AIM OF THE TASK: Every entry is to be returned exactly as it stands; the pictures are to be dropped.

INPUT:

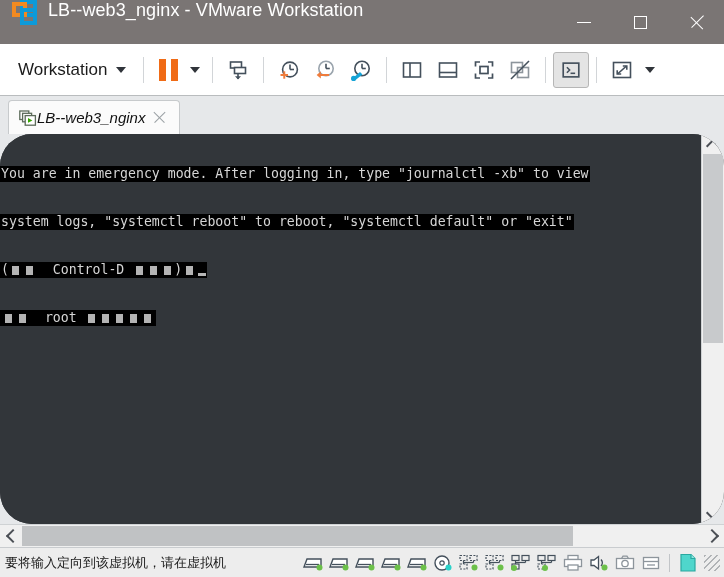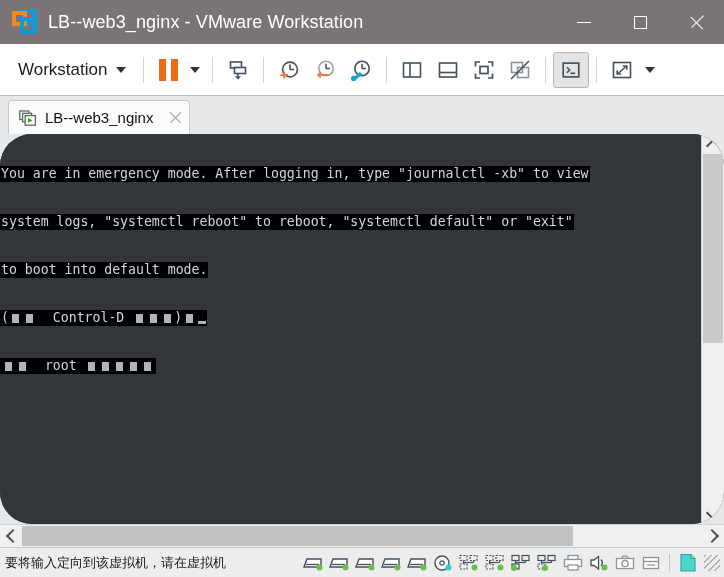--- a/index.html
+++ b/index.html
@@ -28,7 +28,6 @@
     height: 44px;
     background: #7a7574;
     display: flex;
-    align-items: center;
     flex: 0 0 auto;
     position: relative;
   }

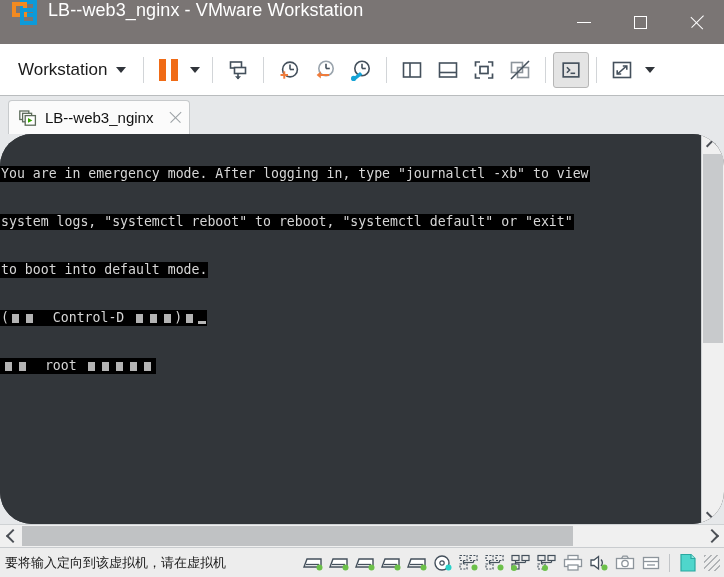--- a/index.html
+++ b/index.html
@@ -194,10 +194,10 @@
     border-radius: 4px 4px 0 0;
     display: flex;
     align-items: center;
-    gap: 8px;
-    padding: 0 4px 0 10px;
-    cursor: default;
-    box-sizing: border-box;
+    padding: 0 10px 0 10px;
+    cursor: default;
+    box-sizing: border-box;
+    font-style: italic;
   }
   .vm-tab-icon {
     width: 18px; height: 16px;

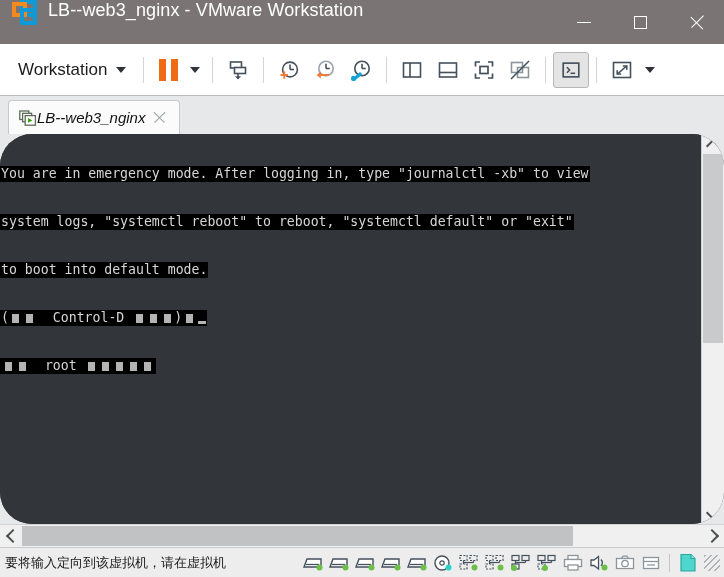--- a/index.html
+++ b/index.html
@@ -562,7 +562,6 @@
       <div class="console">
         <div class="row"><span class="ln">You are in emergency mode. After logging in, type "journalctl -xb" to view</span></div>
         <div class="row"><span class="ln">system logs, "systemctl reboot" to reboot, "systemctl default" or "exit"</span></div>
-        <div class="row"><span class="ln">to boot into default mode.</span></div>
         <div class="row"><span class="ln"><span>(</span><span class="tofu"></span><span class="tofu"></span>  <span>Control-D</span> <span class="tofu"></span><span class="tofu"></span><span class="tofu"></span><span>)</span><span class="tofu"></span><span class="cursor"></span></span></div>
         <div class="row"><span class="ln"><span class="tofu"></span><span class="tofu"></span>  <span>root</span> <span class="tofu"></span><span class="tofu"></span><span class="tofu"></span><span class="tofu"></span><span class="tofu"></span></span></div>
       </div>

ANSWER BOX:
--- a/index.html
+++ b/index.html
@@ -28,7 +28,6 @@
     height: 44px;
     background: #7a7574;
     display: flex;
-    align-items: center;
     flex: 0 0 auto;
     position: relative;
   }

--- a/index.html
+++ b/index.html
@@ -194,10 +194,10 @@
     border-radius: 4px 4px 0 0;
     display: flex;
     align-items: center;
-    gap: 8px;
-    padding: 0 4px 0 10px;
-    cursor: default;
-    box-sizing: border-box;
+    padding: 0 10px 0 10px;
+    cursor: default;
+    box-sizing: border-box;
+    font-style: italic;
   }
   .vm-tab-icon {
     width: 18px; height: 16px;

--- a/index.html
+++ b/index.html
@@ -562,7 +562,6 @@
       <div class="console">
         <div class="row"><span class="ln">You are in emergency mode. After logging in, type "journalctl -xb" to view</span></div>
         <div class="row"><span class="ln">system logs, "systemctl reboot" to reboot, "systemctl default" or "exit"</span></div>
-        <div class="row"><span class="ln">to boot into default mode.</span></div>
         <div class="row"><span class="ln"><span>(</span><span class="tofu"></span><span class="tofu"></span>  <span>Control-D</span> <span class="tofu"></span><span class="tofu"></span><span class="tofu"></span><span>)</span><span class="tofu"></span><span class="cursor"></span></span></div>
         <div class="row"><span class="ln"><span class="tofu"></span><span class="tofu"></span>  <span>root</span> <span class="tofu"></span><span class="tofu"></span><span class="tofu"></span><span class="tofu"></span><span class="tofu"></span></span></div>
       </div>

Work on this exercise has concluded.